If you've heard about Node, or read any articles claiming how awesome it is, you may be wondering, "What is Node.js anyway?". You may even still have questions about what Node is after reading their own home page. Node is definitely not for every programmer, but it could be the right answer for some.
This article will seek to answer what Node.js is by giving a brief background of the problems it is solving, how it works, how to run a simple application, and finally, where Node is a good solution. It will not cover how to write a complicated Node application nor be a thorough tutorial on Node. Reading this article should help you decide whether you should further pursue learning Node to use in your own business.
Node's stated number one goal is "to provide an easy way to build scalable network programs". What's the issue with current server programs? Let's do the math. In languages like Java™ and PHP, each connection spawns a new thread that potentially has an accompanying 2 MB of memory with it. On a system that has 8 GB of RAM, that puts the theoretical maximum number of concurrent connections at about 4,000 users. As your client-base grew, if you wanted your web application to support more users, you had to add more and more servers. Of course, this adds to a business's server costs, traffic costs, labor costs, and more. Adding to those costs are the potential technical issues — a user can be using different servers for each request, so any shared resources have to be shared across all the servers. For all these reasons, the bottleneck in the entire web application architecture (including traffic throughput, processor speed, and memory speed) was the maximum number of concurrent connections a server could handle.
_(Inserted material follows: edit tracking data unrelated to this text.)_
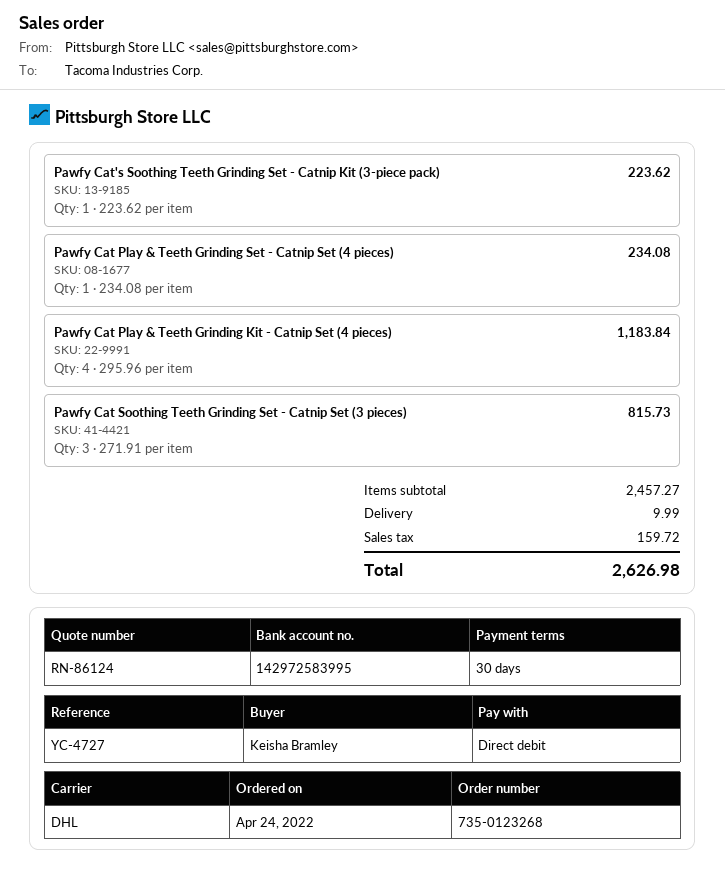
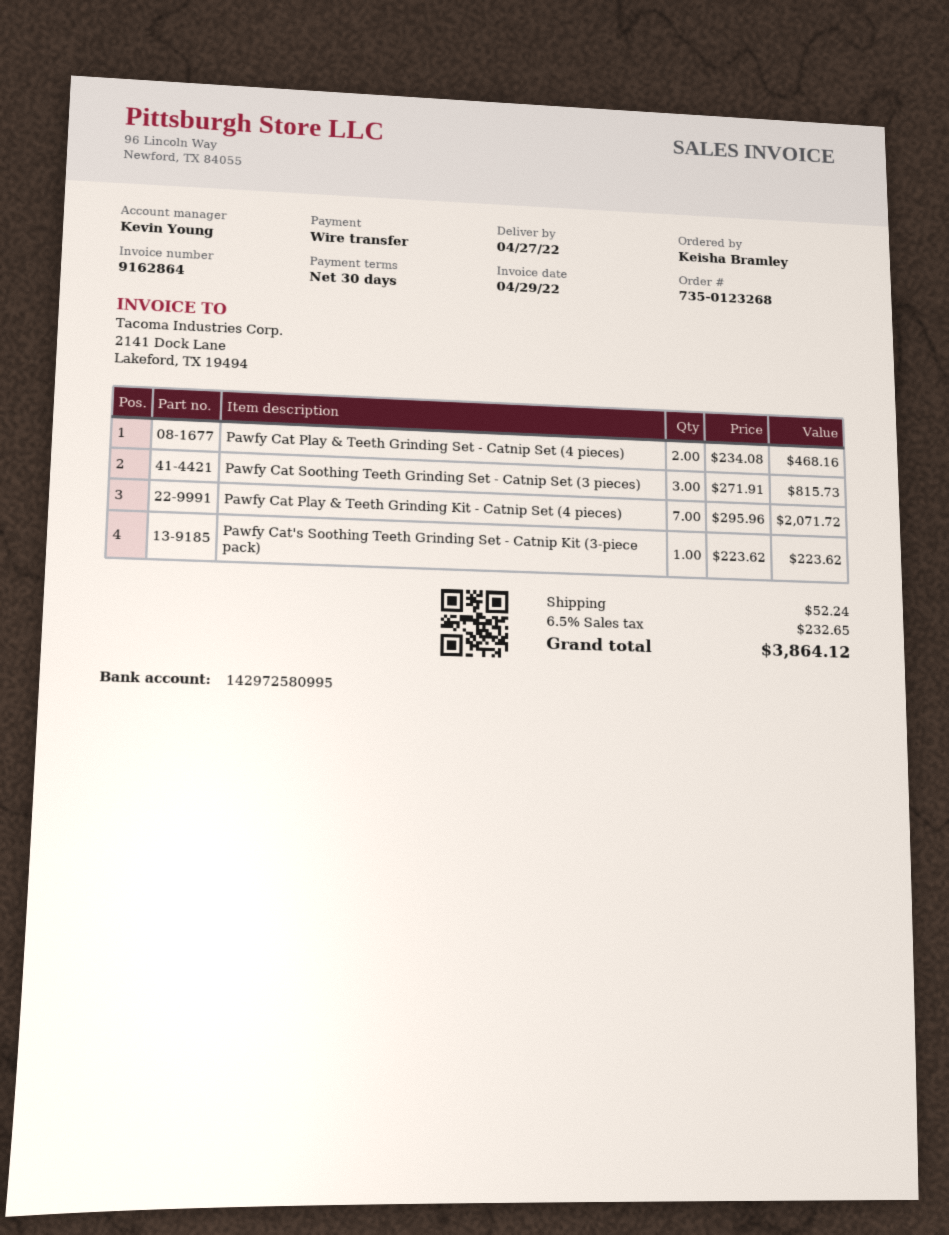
payment method: direct debit -> bank transfer
bank account: 142972583995 -> 142972580995
Pawfy Cat Play & Teeth Grinding Set - Catnip Set (4 pieces): 1 x 234.08 = 234.08 -> 2 x 234.08 = 468.16
Pawfy Cat Play & Teeth Grinding Kit - Catnip Set (4 pieces): 4 x 295.96 = 1183.84 -> 7 x 295.96 = 2071.72
shipping: 9.99 -> 52.24
tax: 159.72 -> 232.65
total: 2626.98 -> 3864.12

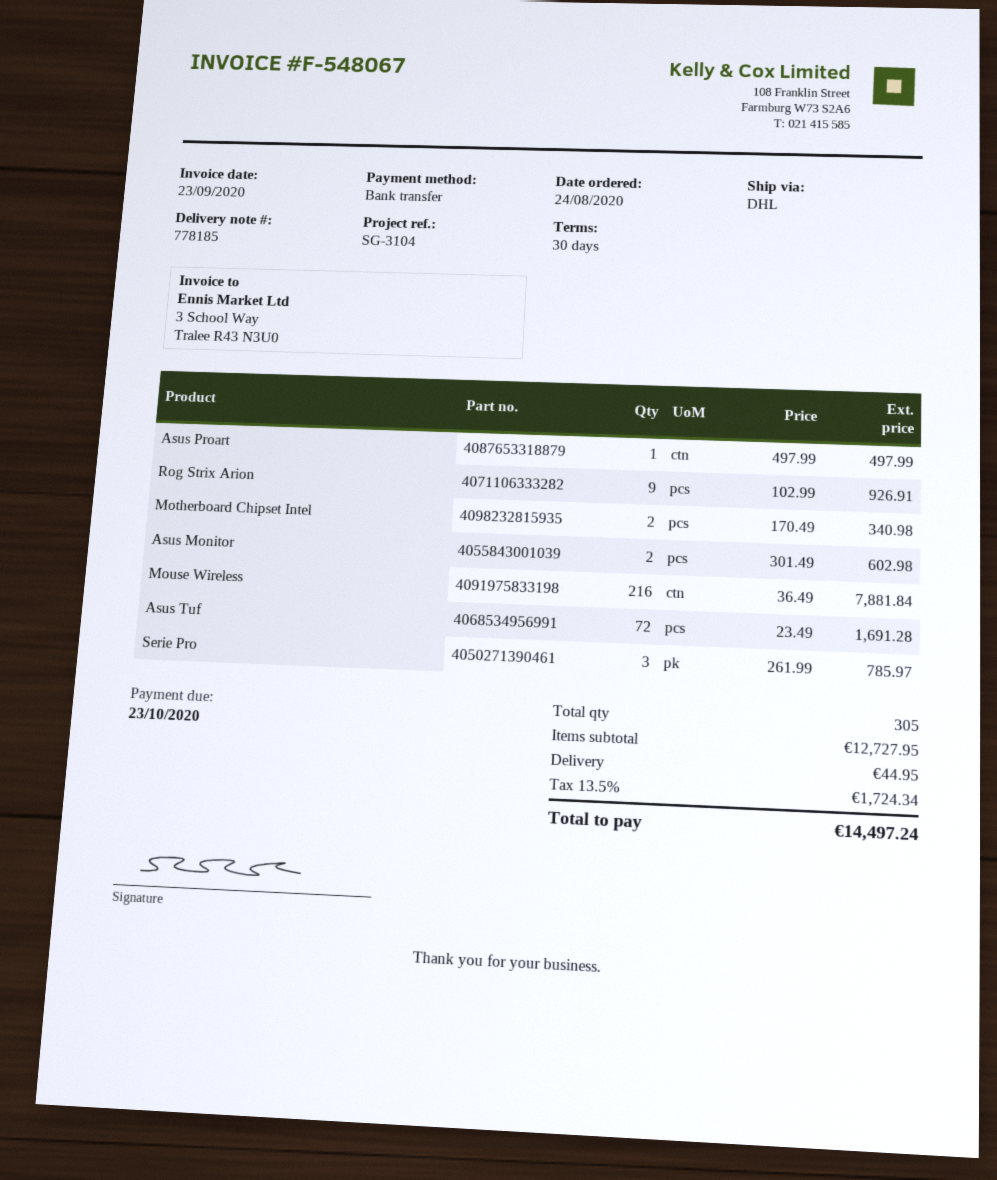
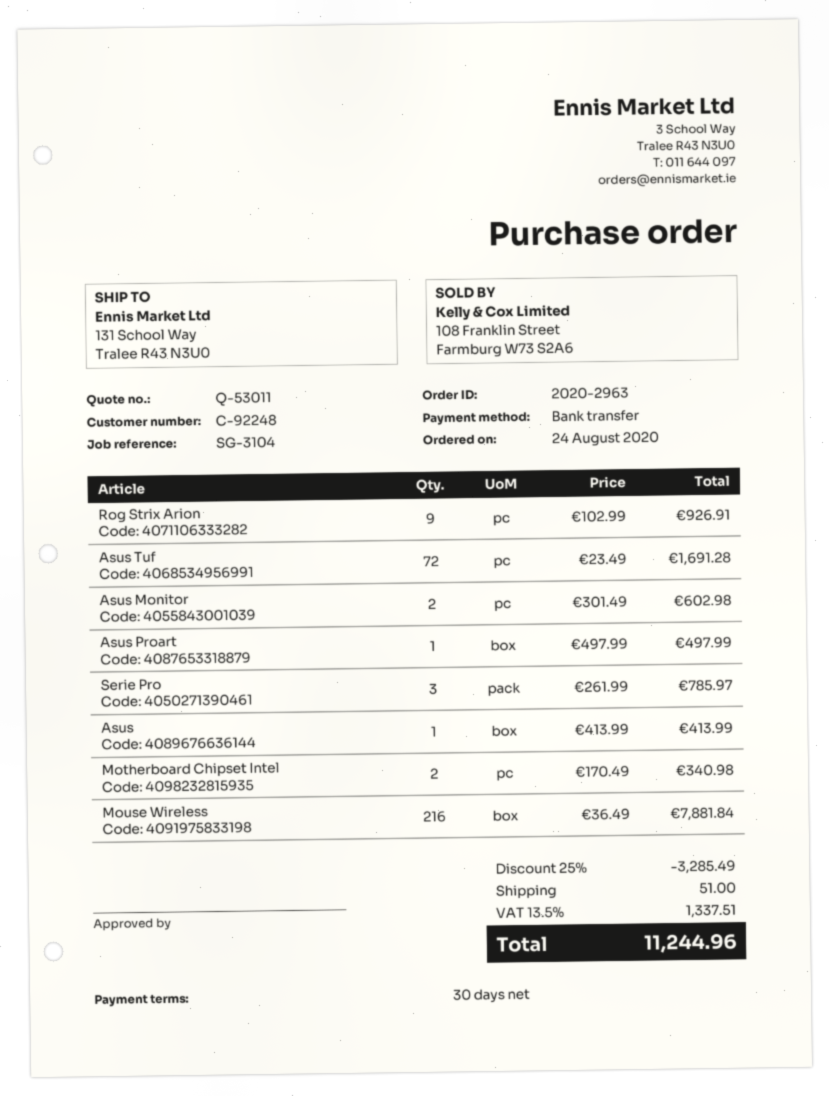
Asus: none -> 1 x 413.99 = 413.99
discount: none -> 25% = 3285.49
shipping: 44.95 -> 51.00
tax: 13.5% = 1724.34 -> 13.5% = 1337.51
total: 14497.24 -> 11244.96

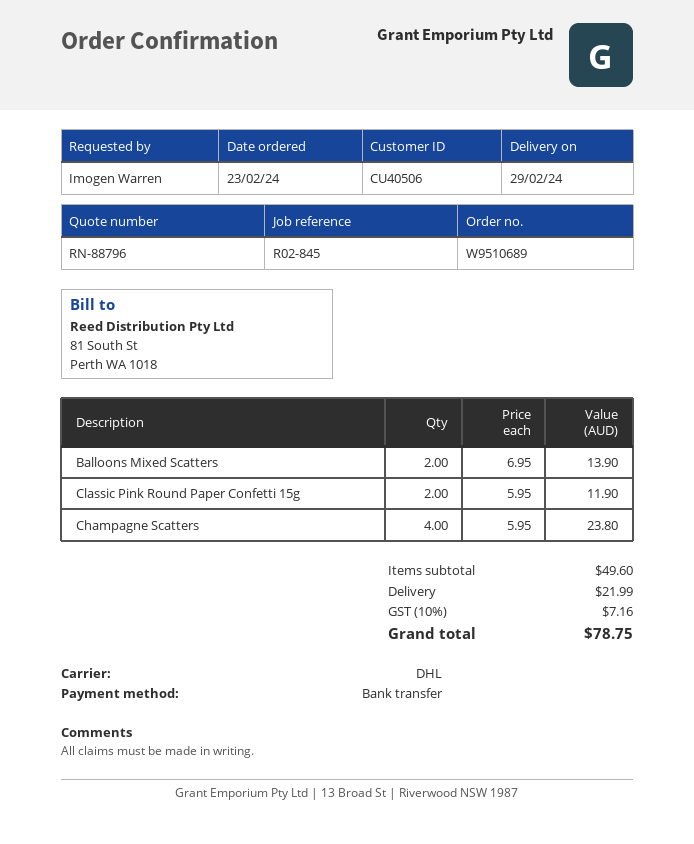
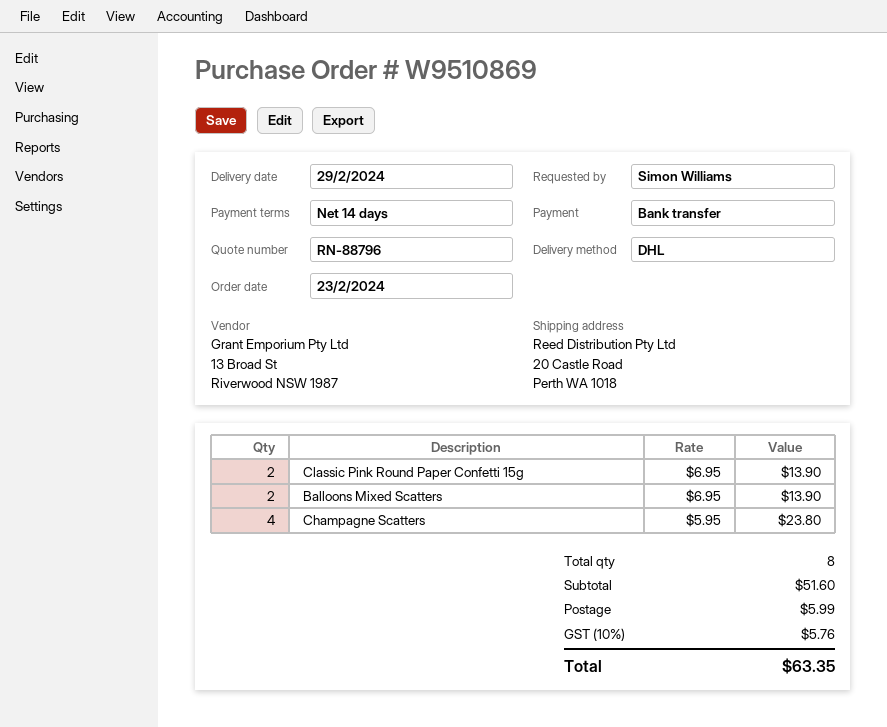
order number: W9510689 -> W9510869
ordered by: Imogen Warren -> Simon Williams
Classic Pink Round Paper Confetti 15g: 2 x 5.95 = 11.90 -> 2 x 6.95 = 13.90
subtotal: 49.60 -> 51.60
shipping: 21.99 -> 5.99
tax: 10% = 7.16 -> 10% = 5.76
total: 78.75 -> 63.35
Node solves this issue by changing how a connection is made to the server. Instead of spawning a new OS thread for each connection (and allocating the accompanying memory with it), each connection fires an event run within the Node engine's process. Node also claims that it will never deadlock, since there are no locks allowed, and it doesn't directly block for I/O calls. Node claims that a server running it can support tens of thousands of concurrent connections.
So, now that you have a program that can handle tens of thousands of concurrent connections, what can you actually build with Node? It would be awesome if you had a web application that required this many connections. That's one of those "if you have this problem, it's not a problem" kind of problems. Before we get to that, let's look at how Node works and how it's designed to run.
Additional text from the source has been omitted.